ASSIGNMENT
Examine each line of the data, and copy the ones containing "span".

[[ INFORMATION SHOWN open ]]

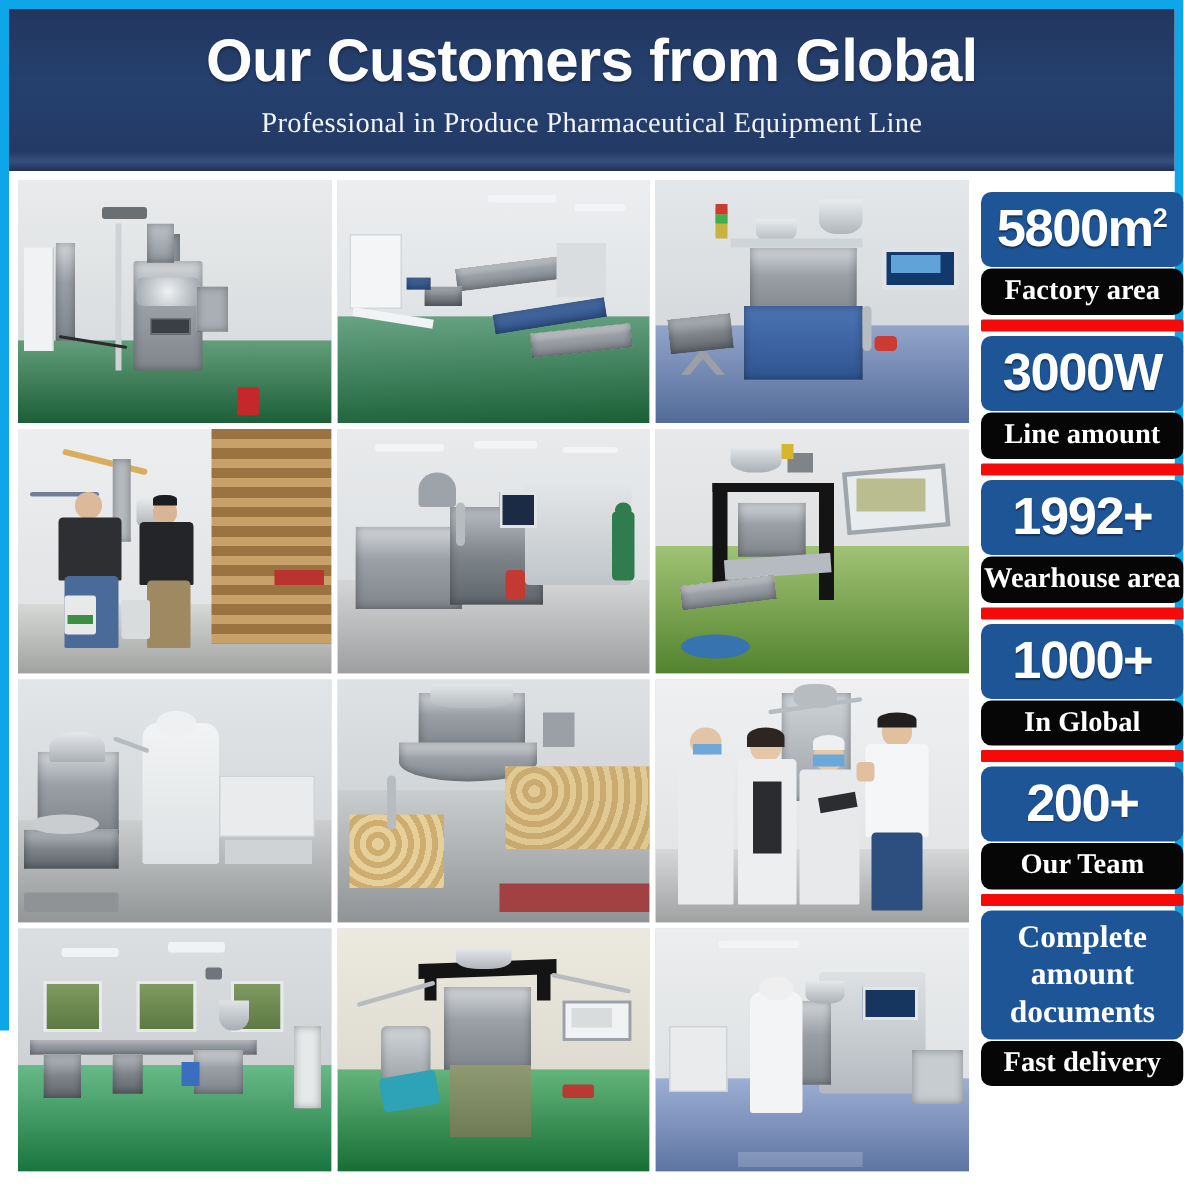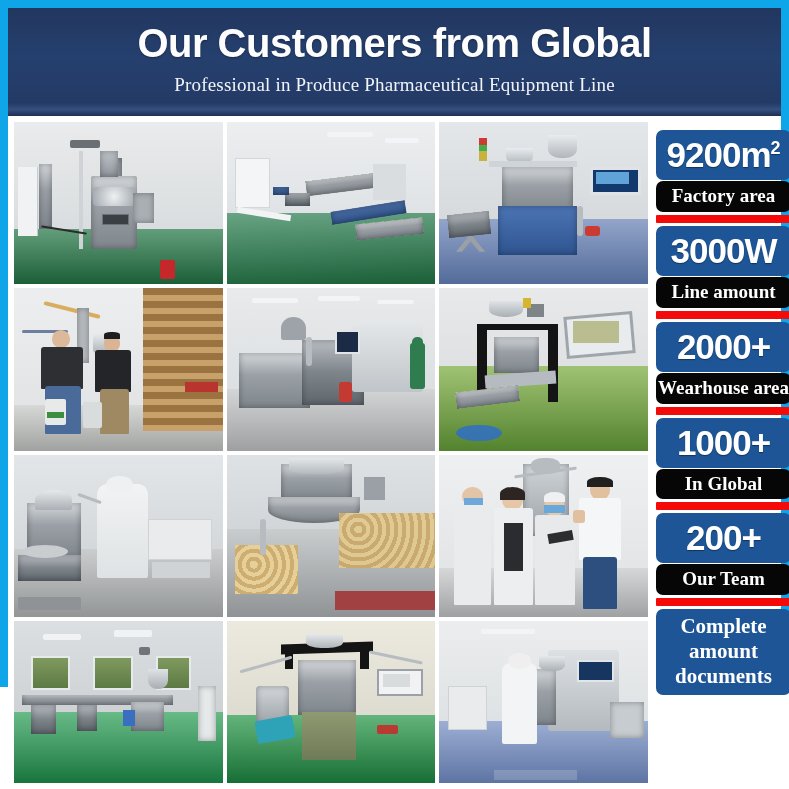--- a/index.html
+++ b/index.html
@@ -13,7 +13,7 @@
     position:relative;
     width:789px;height:687px;
     box-sizing:border-box;
-    border:8px solid #0ea5e9;
+    border:6px solid #0ea5e9;
     background:#ffffff;
   }
 

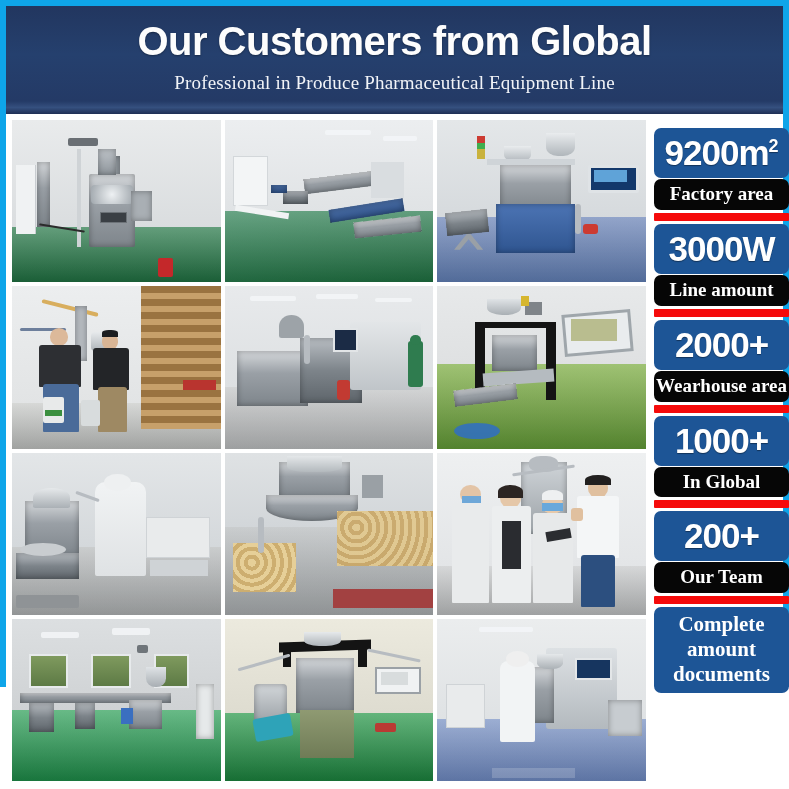--- a/index.html
+++ b/index.html
@@ -404,7 +404,7 @@
     <div class="stats">
 
       <div class="stat-block">
-        <div class="num-box"><span>9200m</span><sup>2</sup></div>
+        <div class="num-box"><span>5800m</span><sup>2</sup></div>
         <div class="lbl-box">Factory area</div>
       </div>
       <div class="divider"></div>

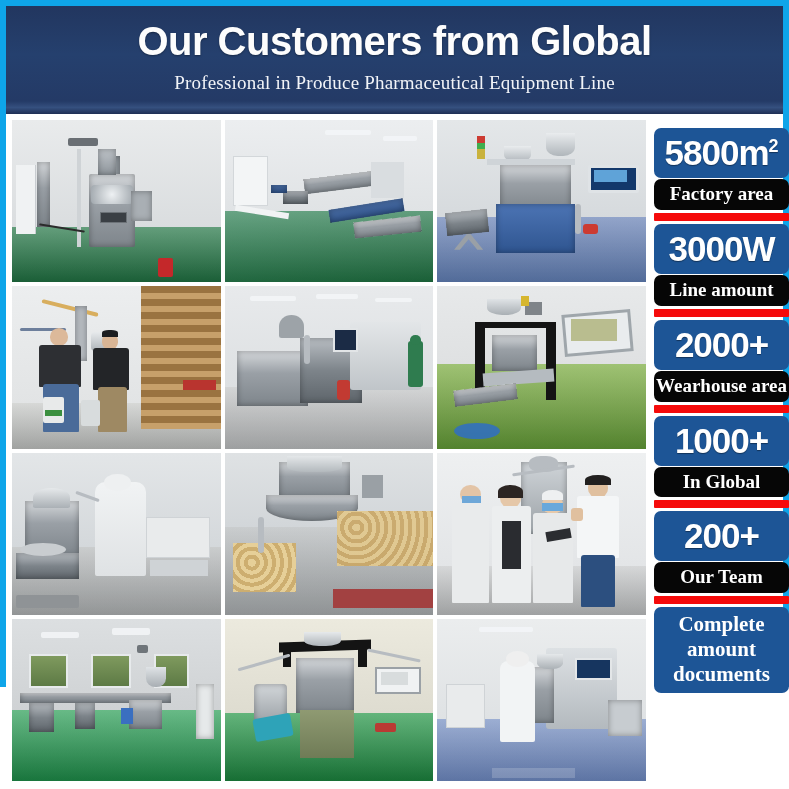--- a/index.html
+++ b/index.html
@@ -416,7 +416,7 @@
       <div class="divider"></div>
 
       <div class="stat-block">
-        <div class="num-box"><span>2000+</span><sup></sup></div>
+        <div class="num-box"><span>1992+</span><sup></sup></div>
         <div class="lbl-box">Wearhouse area</div>
       </div>
       <div class="divider"></div>

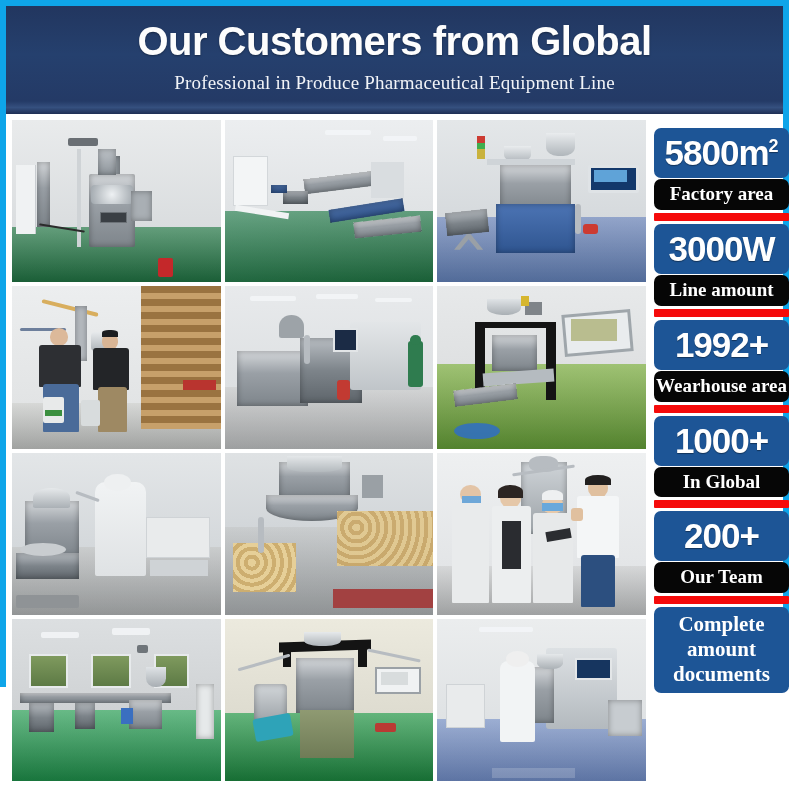--- a/index.html
+++ b/index.html
@@ -435,6 +435,7 @@
 
       <div class="stat-block">
         <div class="text-box">Complete amount documents</div>
+        <div class="lbl-box">Fast delivery</div>
       </div>
 
     </div>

[[ INFORMATION SHOWN closed ]]

EXERCISE OUTPUT
-        <div class="num-box"><span>9200m</span><sup>2</sup></div>
+        <div class="num-box"><span>5800m</span><sup>2</sup></div>
-        <div class="num-box"><span>2000+</span><sup></sup></div>
+        <div class="num-box"><span>1992+</span><sup></sup></div>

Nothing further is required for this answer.